There is no doubt the Australian economy was weaker in late 2018 than it was during the first half of the year. It seems to have kicked off 2019 on a similarly weak note.
Recent economic news has been unambiguously poor and it follows the dismal GDP results released last month which showed per capita GDP falling 0.1 per cent in the September quarter. That was a poor result and forced most thinking economists to revise down their assessments of Australia’s economic health. If the upcoming December quarter GDP result, which is due for release in early March, reveals another drop in per capita GDP, the economy on a per capita basis will be going backwards.
This, quite clearly, is not good news.
It means living standards for the average Australian are falling and it poses questions about the current stance of economic policy.
The data flow could influence the timing of the election
Ready, get set!
There will be a Federal election within the next four months and the main question is the exact date when we will go to the polls. The current speculation focuses on three dates – relatively early on 2 March or nearer full term on 11 or 18 May. The decision will be taken by the Prime Minister, Scott Morrison, over the next few weeks.
One issue which will undoubtedly be critical to his thinking on the timing of the poll will be the economic data flow that will be released during the election campaign.
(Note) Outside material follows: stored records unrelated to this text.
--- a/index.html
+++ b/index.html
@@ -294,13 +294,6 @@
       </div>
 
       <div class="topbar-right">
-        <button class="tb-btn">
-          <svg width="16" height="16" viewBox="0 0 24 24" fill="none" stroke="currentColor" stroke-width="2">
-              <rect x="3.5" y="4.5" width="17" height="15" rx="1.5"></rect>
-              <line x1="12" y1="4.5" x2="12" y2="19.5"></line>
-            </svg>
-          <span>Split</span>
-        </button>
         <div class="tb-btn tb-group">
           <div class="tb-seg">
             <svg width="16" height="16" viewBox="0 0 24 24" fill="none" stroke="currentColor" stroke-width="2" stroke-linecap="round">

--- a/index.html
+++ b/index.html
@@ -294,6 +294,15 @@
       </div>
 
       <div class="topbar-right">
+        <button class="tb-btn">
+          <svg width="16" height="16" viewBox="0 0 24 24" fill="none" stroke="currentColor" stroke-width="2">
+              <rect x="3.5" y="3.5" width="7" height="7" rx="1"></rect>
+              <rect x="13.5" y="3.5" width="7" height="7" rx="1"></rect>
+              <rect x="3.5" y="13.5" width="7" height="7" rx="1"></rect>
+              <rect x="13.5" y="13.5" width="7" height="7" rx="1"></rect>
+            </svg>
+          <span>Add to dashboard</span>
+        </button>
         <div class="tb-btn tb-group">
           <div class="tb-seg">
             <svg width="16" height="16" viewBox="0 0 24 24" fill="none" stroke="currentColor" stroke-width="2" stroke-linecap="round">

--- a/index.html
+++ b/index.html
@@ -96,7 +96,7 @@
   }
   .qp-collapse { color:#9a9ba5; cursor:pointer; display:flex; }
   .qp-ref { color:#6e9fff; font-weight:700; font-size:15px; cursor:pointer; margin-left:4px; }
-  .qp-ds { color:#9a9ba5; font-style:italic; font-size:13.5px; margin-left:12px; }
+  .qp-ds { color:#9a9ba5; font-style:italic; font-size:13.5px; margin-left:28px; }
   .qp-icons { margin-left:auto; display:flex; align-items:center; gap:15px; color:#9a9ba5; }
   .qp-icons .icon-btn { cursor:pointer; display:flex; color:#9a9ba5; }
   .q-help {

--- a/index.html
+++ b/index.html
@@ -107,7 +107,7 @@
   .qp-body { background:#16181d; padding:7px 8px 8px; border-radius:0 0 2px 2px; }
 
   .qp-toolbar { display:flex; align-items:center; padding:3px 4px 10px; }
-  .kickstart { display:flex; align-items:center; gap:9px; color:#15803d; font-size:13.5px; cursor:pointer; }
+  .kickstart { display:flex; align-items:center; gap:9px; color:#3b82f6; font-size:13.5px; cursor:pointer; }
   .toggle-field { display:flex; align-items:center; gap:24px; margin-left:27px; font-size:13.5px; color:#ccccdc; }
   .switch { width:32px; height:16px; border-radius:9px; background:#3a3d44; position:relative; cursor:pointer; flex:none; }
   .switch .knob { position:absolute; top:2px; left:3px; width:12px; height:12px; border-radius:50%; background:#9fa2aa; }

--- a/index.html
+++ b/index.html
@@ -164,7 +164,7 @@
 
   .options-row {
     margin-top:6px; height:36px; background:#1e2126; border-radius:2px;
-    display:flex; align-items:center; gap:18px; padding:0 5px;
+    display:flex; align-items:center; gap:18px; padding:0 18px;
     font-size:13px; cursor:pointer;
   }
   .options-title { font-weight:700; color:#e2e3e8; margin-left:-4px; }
Just think – getting a poor GDP result or a rise in unemployment or weak wages data slap bang in the middle of the campaigning. It could be enough to derail the election strategy of the government and further erode its economic credentials. It is also important because the economy is clearly weakening. House prices are falling sharply, destroying the wealth of home owners, wages growth remains weak, the stock market is sick and consumer spending is unsurprisingly slow. There is also evidence in the various job advertisement series that the labour market is cooling which could see the unemployment rate creep up in the months ahead.
2 March Vs 18 May
The economic calendar suggests Mr Morrison would be wise to call the election for 2 March.